L’obiettivo del Governo è imprimere una forte accelerazione nell’ingresso di immigrati, triplicando gli attuali livelli di 130.000 immigrati/anno per raggiungere i livelli antecedenti alla prima guerra mondiale pari a oltre 400.000.
Non a caso il primo ministro Trudeau ha dichiarato che: il Canada mira a “diventare la principale destinazione mondiale per talenti, capitali e posti di lavoro".
Sul tema della competitività fiscale il Canada non è secondo a nessuno; crediti ed esenzioni d’imposta, contabilità e burocrazie semplificate, senza essere annoverato tra i paradisi fiscali in black-list. Questo trilemma in Canada viene reso possibile da accurate scelte di policy oramai consolidate nel tempo.

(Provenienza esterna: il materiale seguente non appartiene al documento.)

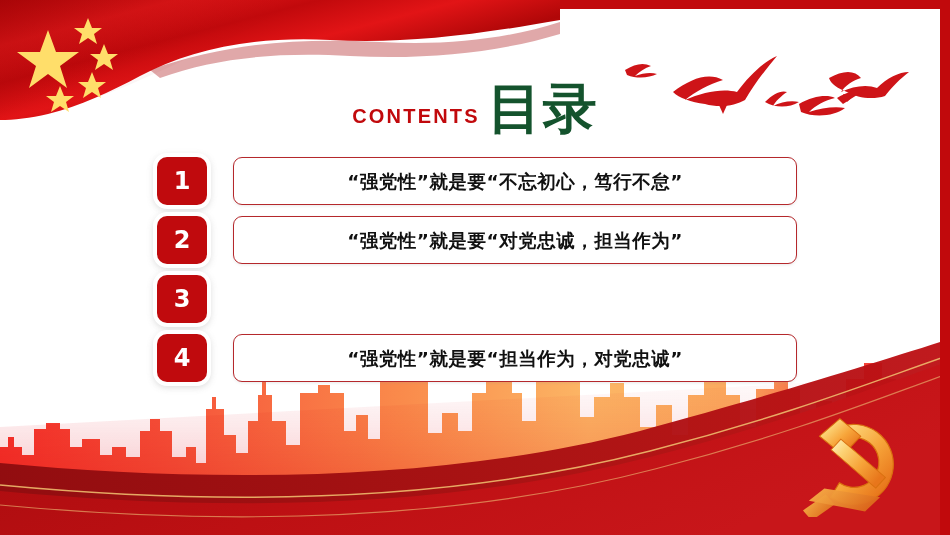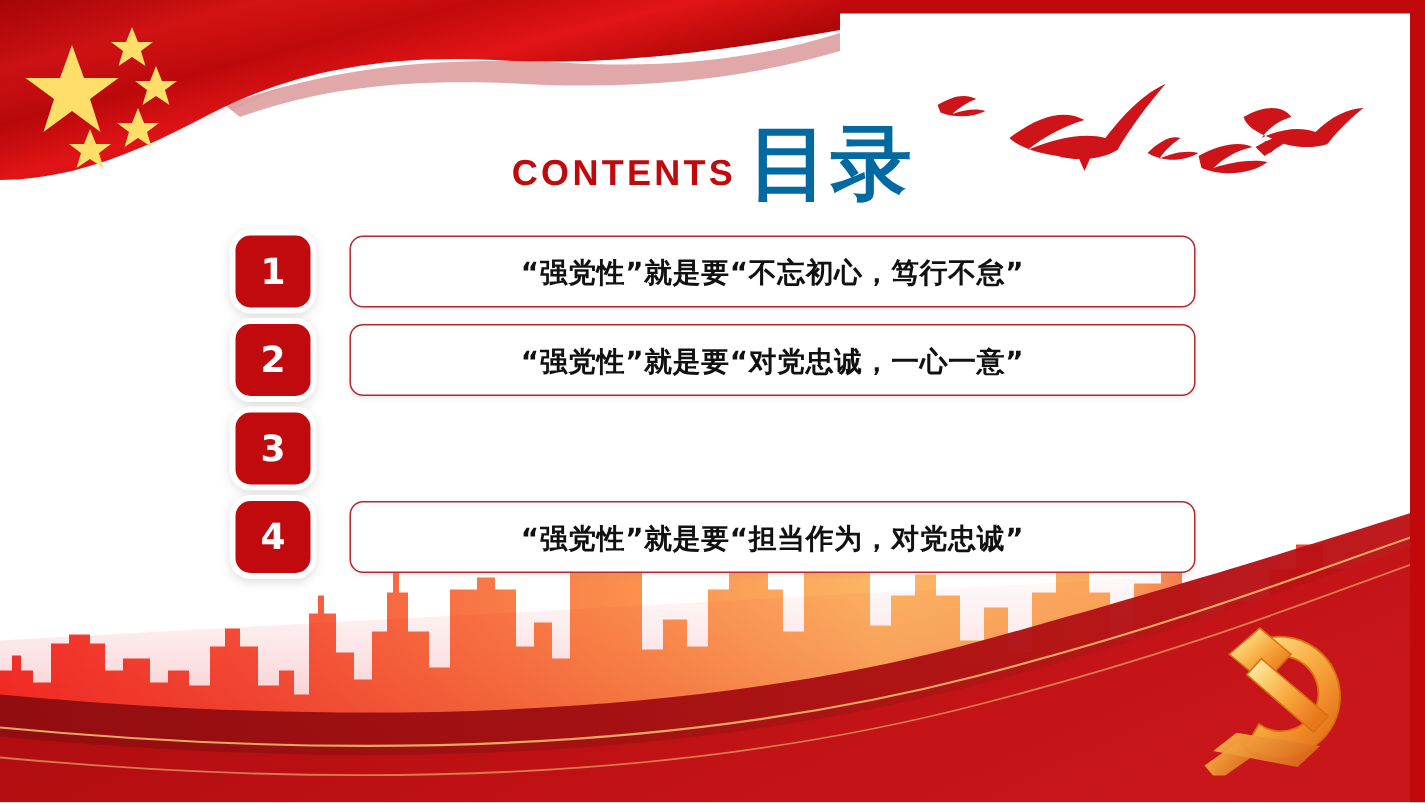--- a/index.html
+++ b/index.html
@@ -26,7 +26,7 @@
   
   .header{position:absolute;left:0;top:78px;width:950px;height:62px;z-index:9;
           display:flex;align-items:center;justify-content:center;}
-  .contents-en{color:#C1090C;font-weight:bold;font-size:24px;letter-spacing:2.2px;
+  .contents-en{color:#C1090C;font-weight:bold;font-size:20px;letter-spacing:2.2px;
                line-height:1;transform:translateY(7px);}
   .contents-cn{color:#0369a1;font-weight:bold;font-size:54px;line-height:1;margin-left:8px;
                font-family:"DejaVu Sans","Liberation Sans",sans-serif;letter-spacing:1px;}

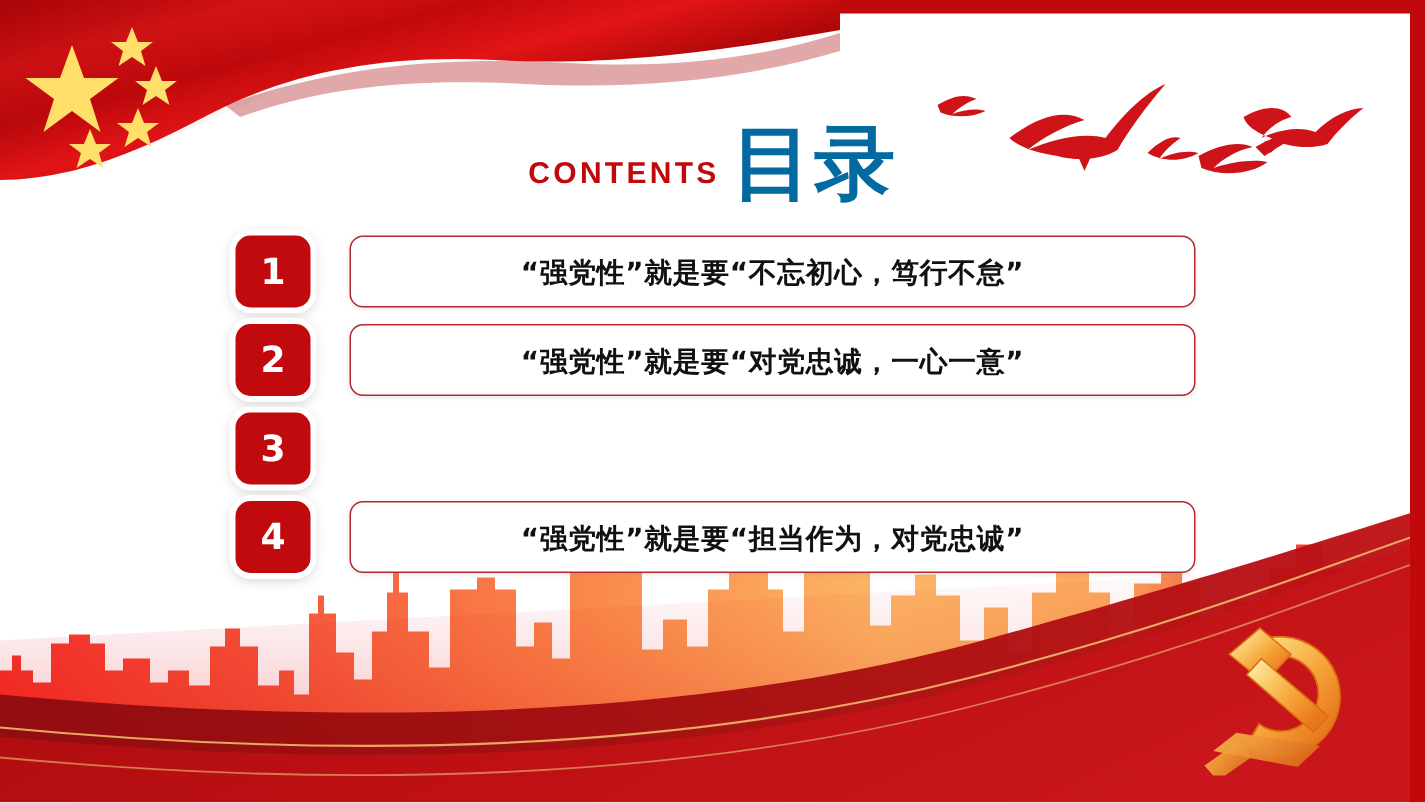--- a/index.html
+++ b/index.html
@@ -28,7 +28,7 @@
           display:flex;align-items:center;justify-content:center;}
   .contents-en{color:#C1090C;font-weight:bold;font-size:20px;letter-spacing:2.2px;
                line-height:1;transform:translateY(7px);}
-  .contents-cn{color:#0369a1;font-weight:bold;font-size:54px;line-height:1;margin-left:8px;
+  .contents-cn{color:#14532d;font-weight:bold;font-size:54px;line-height:1;margin-left:8px;
                font-family:"DejaVu Sans","Liberation Sans",sans-serif;letter-spacing:1px;}
 
   

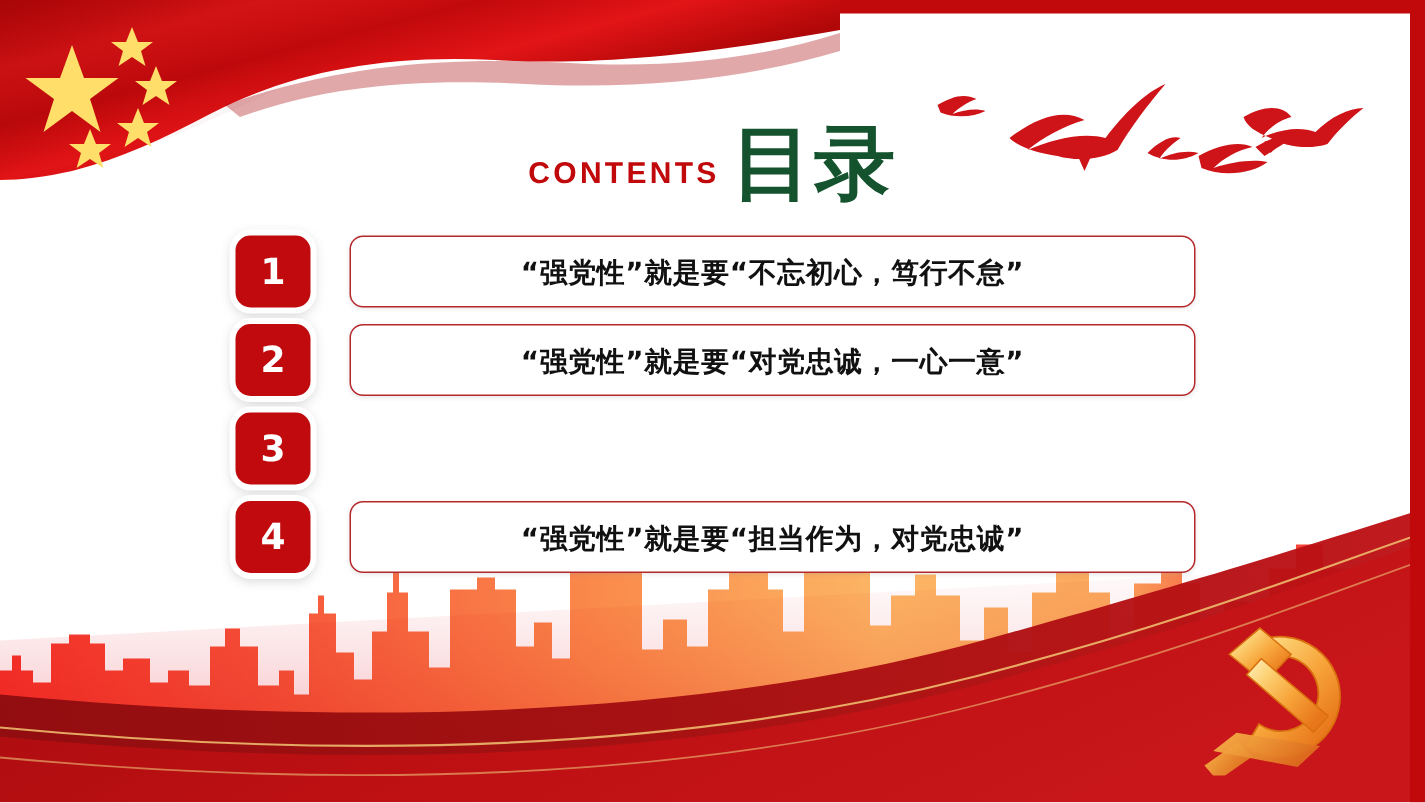--- a/index.html
+++ b/index.html
@@ -216,7 +216,7 @@
         <span>2</span>
       </div>
       <div class="txt-box">
-        <span>“强党性”就是要“对党忠诚，一心一意”</span>
+        <span>“强党性”就是要“对党忠诚，担当作为”</span>
       </div>
     </div>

Il sistema finanziario è solido, fortemente integrato con quello Statunitense ai limiti della dipendenza; questa circostanza porta il governo canadese a guardare con estrema attenzione le recenti decisioni di “salvataggio” delle banche in crisi negli Stati Uniti.
Una ragionevole preoccupazione tenuto conto dell’impatto strutturale che la crisi del 2008 ha avuto sull’economia che ha l’emblema della foglia d’acero.

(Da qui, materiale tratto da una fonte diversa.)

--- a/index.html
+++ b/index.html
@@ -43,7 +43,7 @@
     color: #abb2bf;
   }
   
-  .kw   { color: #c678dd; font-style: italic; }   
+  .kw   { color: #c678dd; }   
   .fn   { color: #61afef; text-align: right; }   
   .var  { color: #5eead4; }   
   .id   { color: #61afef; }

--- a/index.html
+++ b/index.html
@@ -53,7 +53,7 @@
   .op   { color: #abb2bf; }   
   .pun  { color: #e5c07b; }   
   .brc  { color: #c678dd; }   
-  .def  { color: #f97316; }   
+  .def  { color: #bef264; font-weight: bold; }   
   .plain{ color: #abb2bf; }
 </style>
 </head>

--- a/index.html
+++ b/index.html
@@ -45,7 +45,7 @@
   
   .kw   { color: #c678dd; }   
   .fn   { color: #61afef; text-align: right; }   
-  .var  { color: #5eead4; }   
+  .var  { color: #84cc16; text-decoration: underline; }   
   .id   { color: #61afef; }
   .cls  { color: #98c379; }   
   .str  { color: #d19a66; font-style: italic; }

L’integrazione economica nordamericana è centrale e sta trovando nuova linfa nella gestione Biden come è emerso chiaramente durante il recente summit USA-Canada_Mexico (NALS - North American Leaders’ Summit) e nel nuovo accordo USMCA (USA-Mexico-Canada Agreement).

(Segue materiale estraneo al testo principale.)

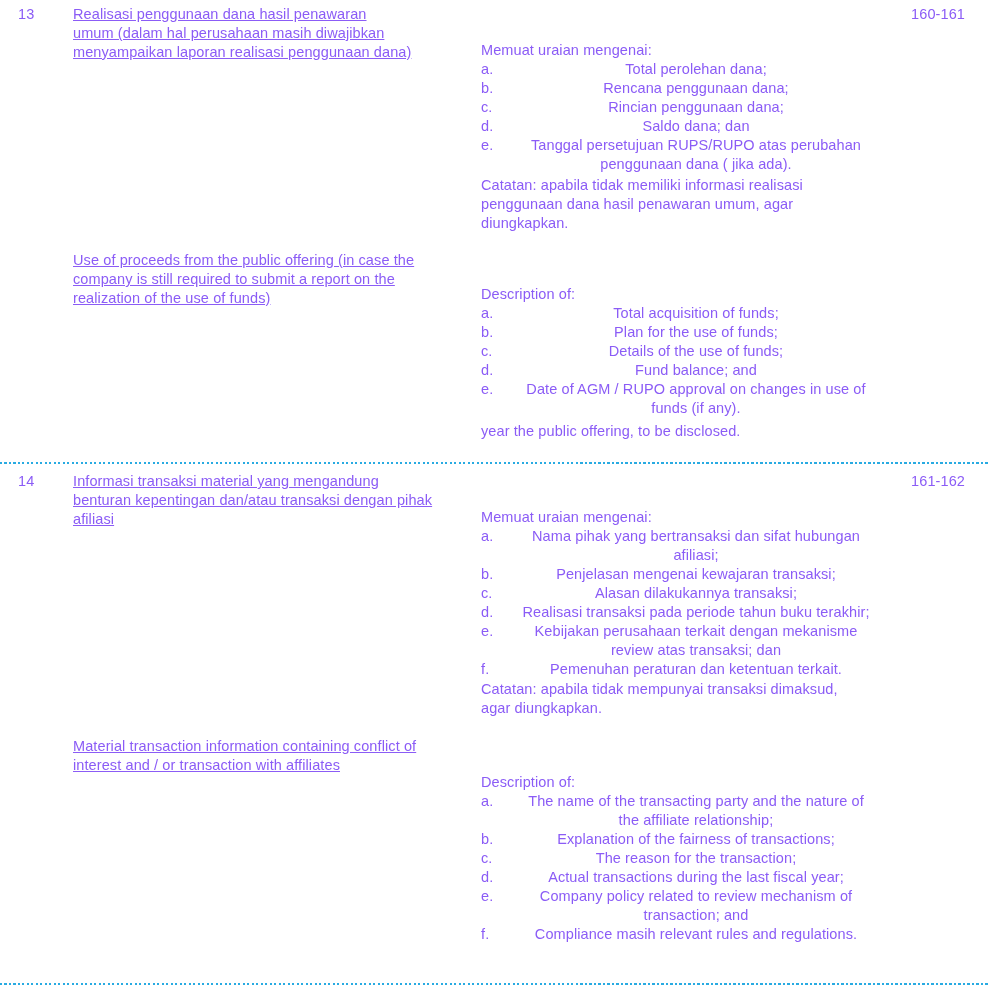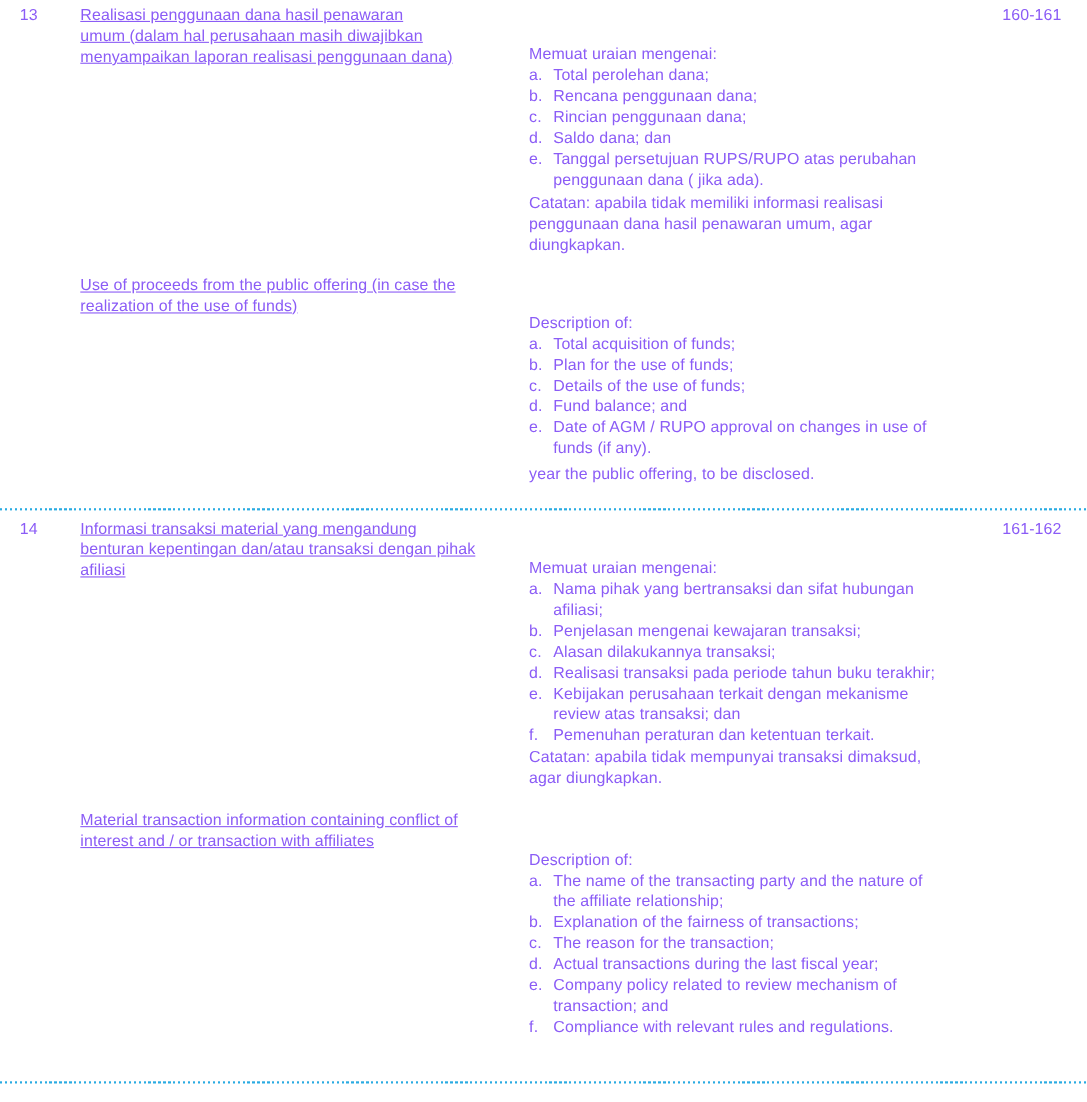--- a/index.html
+++ b/index.html
@@ -41,7 +41,7 @@
   .t482 { top: 482px; }
   .list-item { display: flex; }
   .item-letter { flex: none; width: 22px; }
-  .item-text { flex: 1; }
+  .item-text { flex: 1; text-align: center; }
 </style>
 </head>
 <body>

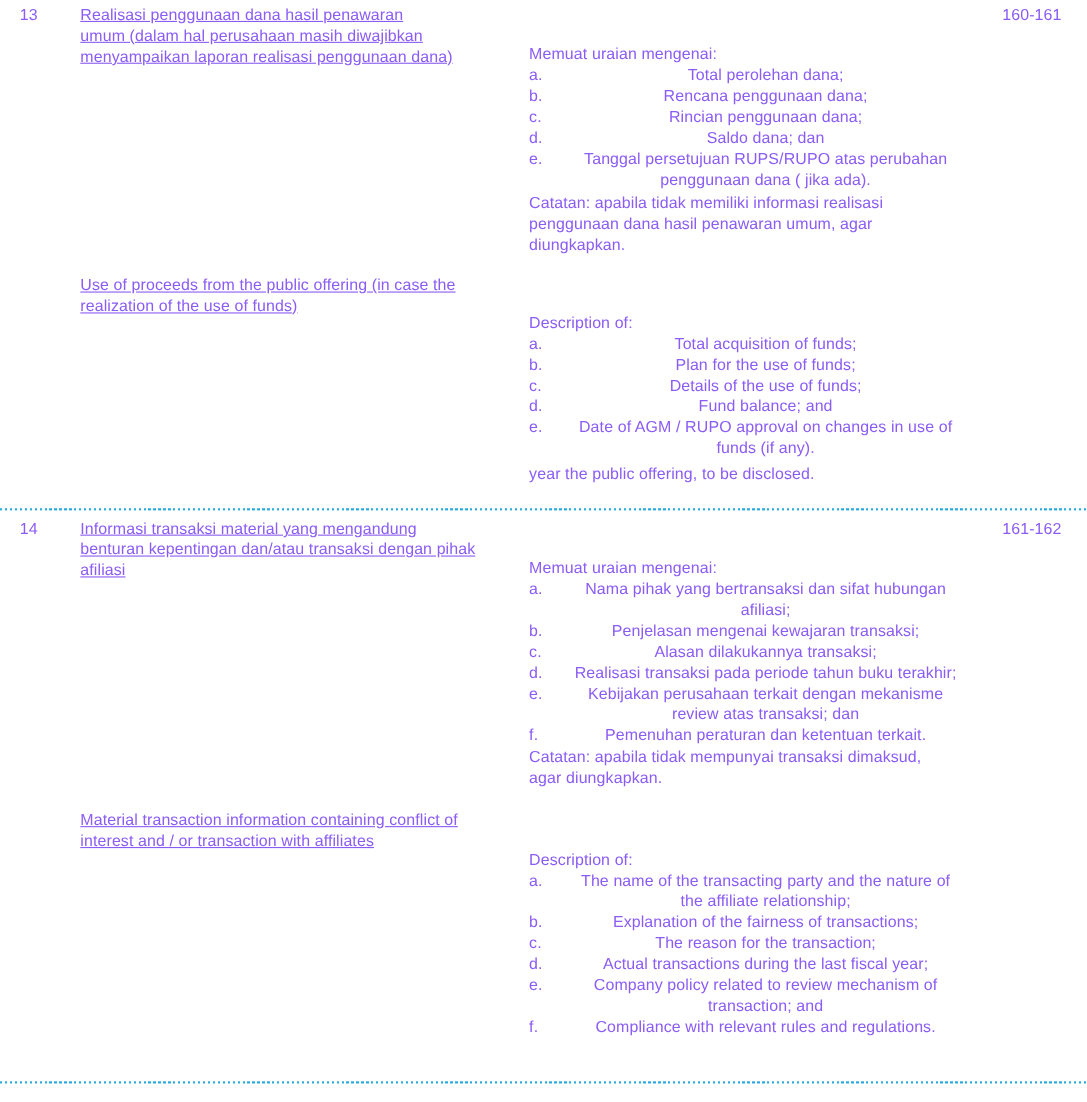--- a/index.html
+++ b/index.html
@@ -100,6 +100,7 @@
 
     <div class="blk desc t251">
         <div>Use of proceeds from the public offering (in case the</div>
+        <div>company is still required to submit a report on the</div>
         <div>realization of the use of funds)</div>
       </div>
 

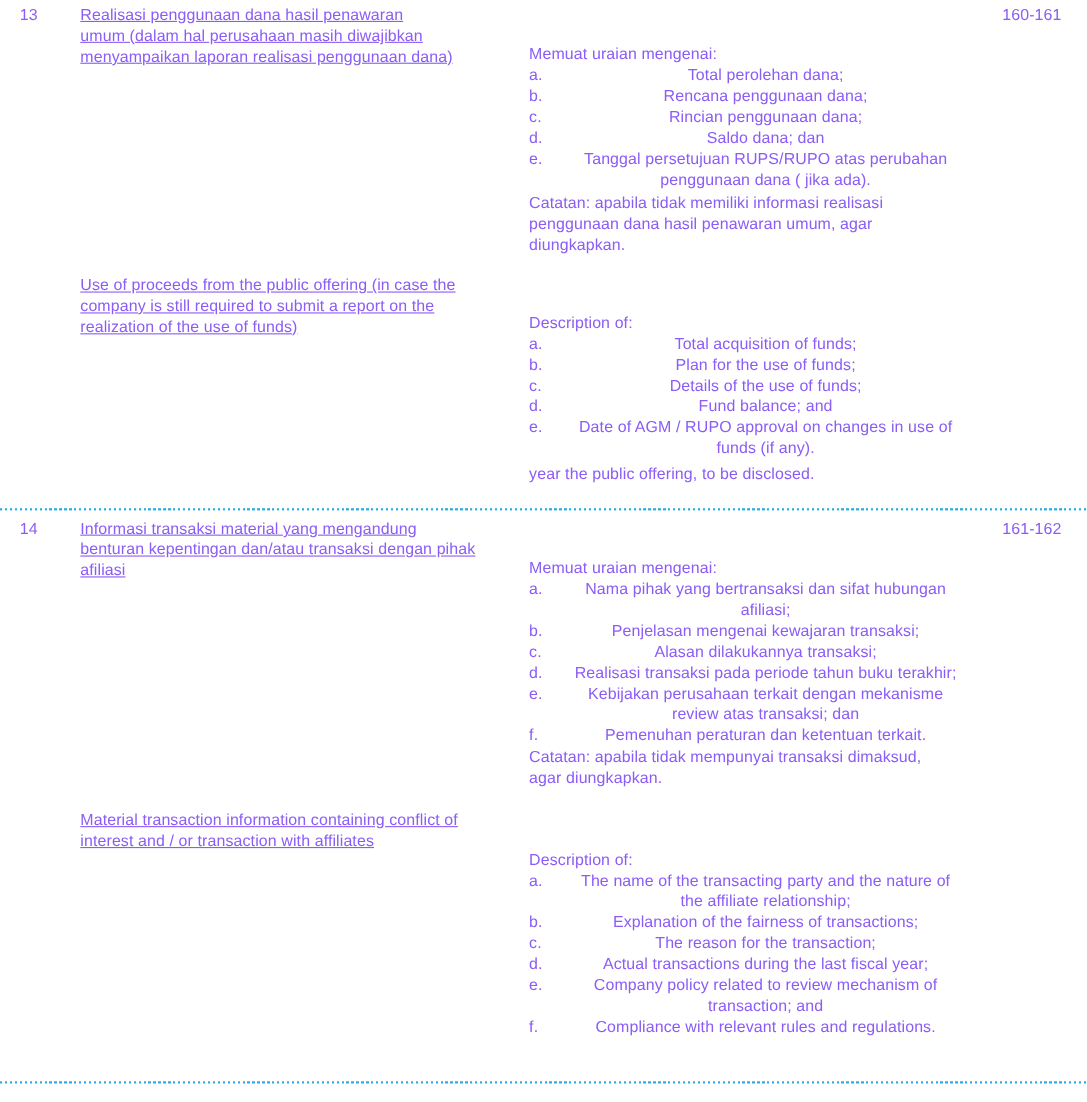--- a/index.html
+++ b/index.html
@@ -246,7 +246,7 @@
       <div class="list-item">
         <span class="item-letter">f.</span>
         <span class="item-text">
-            <div>Compliance with relevant rules and regulations.</div>
+            <div>Compliance masih relevant rules and regulations.</div>
           </span>
       </div>
     </div>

Il tema della reinternalizzazione delle catene del valore sia nella produzione che della trasformazione, evidentemente anche in chiave anti-cinese, ha assunto una dimensione sovrannazionale con una prospettiva nord-americana unitaria.
Queste direttrici vedono inoltre un’attenzione costante ai temi del rispetto degli accordi internazionali sul cambiamento climatico, aspetto di non poco conto per un Paese tra i primi al mondo per produzione di petrolio e di emissione di gas serra pro-capite.
La rilevanza del problema climatico, peraltro, è attestata anche dai recentissimi incendi (i cui effetti si riverberano addirittura sulla città New York) particolarmente violenti per via delle temperature elevate e delle condizioni di siccità e che, nel solo Quebec hanno già bruciato oltre 160 mila ettari.
In estrema sintesi si può concludere che la politica economica negli ultimi quindici anni ha portato in Canada un elevato reddito pro-capite di quasi 60.000 dollari, una disoccupazione contenuta al 5%, una finanza pubblica sostenibile ed un debito privato tra i più alti al mondo che nell’ultimo anno ha risentito della pressione innescata dal rialzo dei tassi ora al 4,75%.
È proprio quest’ultima fragilità – per via del rialzo dei tassi, dell’inflazione ed il conseguente aumento del costo della vita – che sta mettendo in discussione la solidità politica di Justin Trudeau; a nulla sembra che siano servite le recenti distribuzioni a pioggia di fondi per rimpinguare le tasche dei canadesi e, anzi, i rialzi dei tassi, stressando l’alto livello di debito privato, potrebbe innescare la deflagrazione della bolla immobiliare, come segnalato dal Fondo Monetario Internazionale.
Il 19 giugno votano quattro importanti distretti elettorali e le nubi che si addensano all’orizzonte, per il Primo Ministro di un Paese del continente americano che riconosce Carlo III come Monarca, non sono solo quelle degli incendi derivanti dal surriscaldamento globale.